My preference for the words "confidence" or "assurance" over the expression "personal power" aside, I have found this to be a helpful article. Had a chance to practice standing, unflinching, myself this morning and found the experience refreshing and satisfying.

http://www.healthyplace.com/Communities/Relationships/khan/refusetoflinch.html

EVERYBODY KNOWS WHAT IT MEANS to flinch.

Example: You pretend you’re going to slug me, and I twitch or blink. I flinched. Now let’s expand and extend that idea in a useful way: Let’s say flinching is any form of shrinking back, pulling away or turning aside, when it’s done to avoid discomfort or difficulty.

Have you ever noticed that you have a strong desire to put your hands in front of your body when you’re standing up and talking to several people who are all seated? Most people do. If you succumb to your desire to put your hands in front of your body, that’s a flinch.

Or say you’re telling someone something she doesn’t want to hear. While you talk, maybe you shift your body’s weight from one foot to another, pick at your fingernails or cross your arms. You flinched!

If you look at someone and they then look at you and you quickly look away, you flinched.
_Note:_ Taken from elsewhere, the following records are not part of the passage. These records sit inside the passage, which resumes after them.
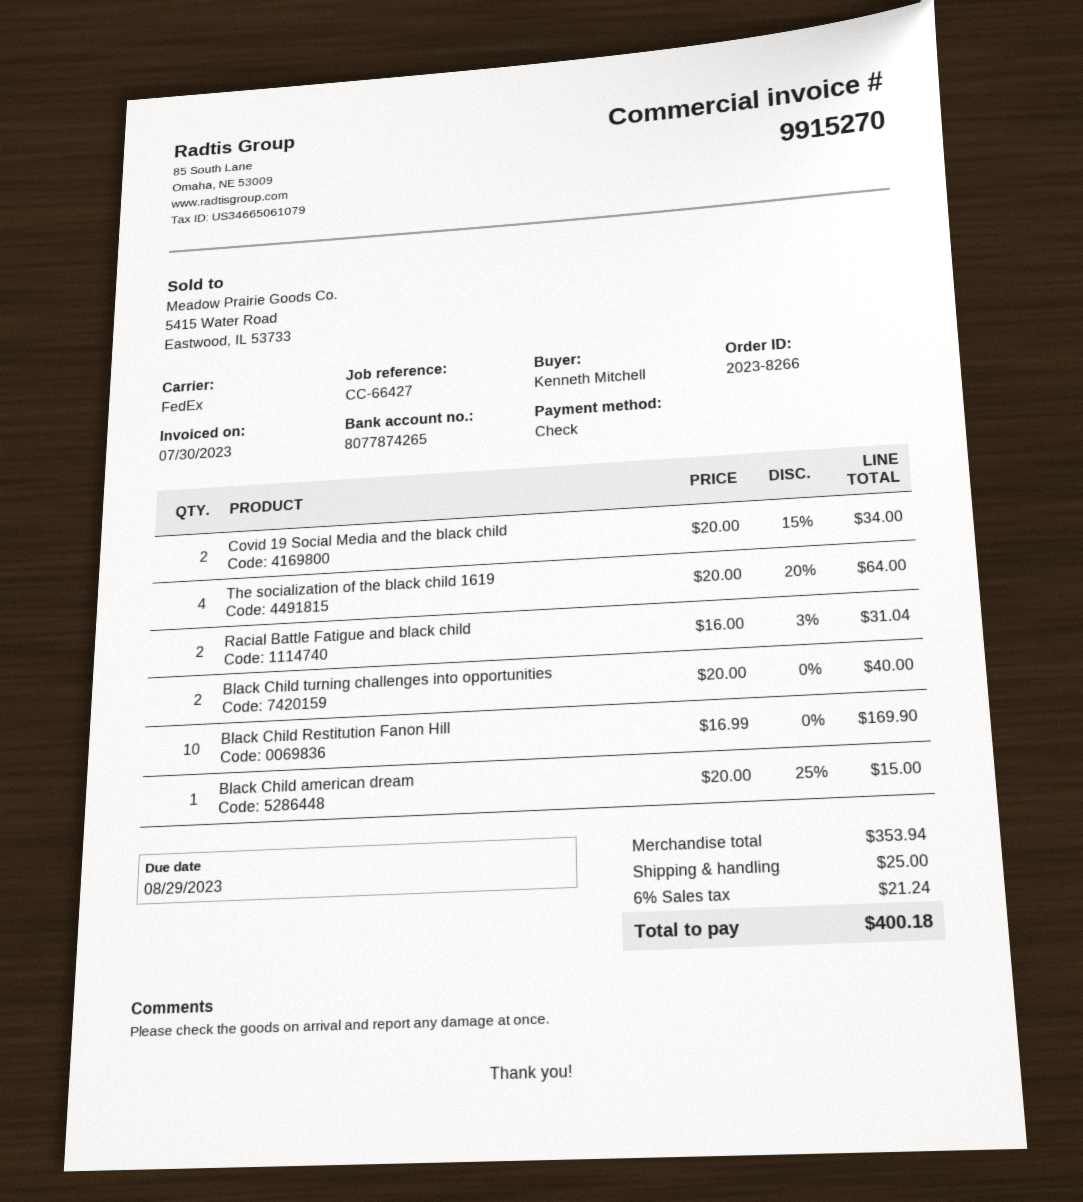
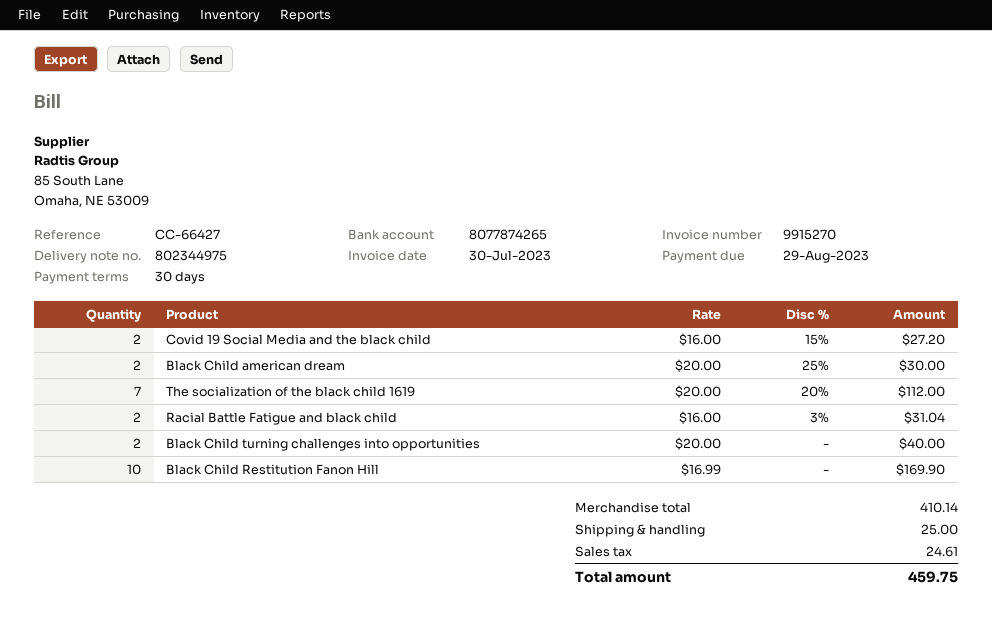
Covid 19 Social Media and the black child: 2 x 20.00 - 15% = 34.00 -> 2 x 16.00 - 15% = 27.20
The socialization of the black child 1619: 4 x 20.00 - 20% = 64.00 -> 7 x 20.00 - 20% = 112.00
Black Child american dream: 1 x 20.00 - 25% = 15.00 -> 2 x 20.00 - 25% = 30.00
subtotal: 353.94 -> 410.14
tax: 21.24 -> 24.61
total: 400.18 -> 459.75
Mumbling or speaking quietly is a form of flinching. Someone who is avoiding going to night classes because he’s afraid he might not do well is flinching.

Flinching is an attempt to protect yourself, and it’s very natural. Everybody does it. But there is one major problem with it: Flinching makes you weak. Notice I didn’t say it was a sign that you are weak. The act of flinching itself makes you weak.

But when you have the urge to flinch and you don’t, you gain a kind of strength. And when you look people right in the eyes with your arms hanging by your sides where they naturally hang and you speak truthfully without flinching, you have an unnervingly powerful personal presence.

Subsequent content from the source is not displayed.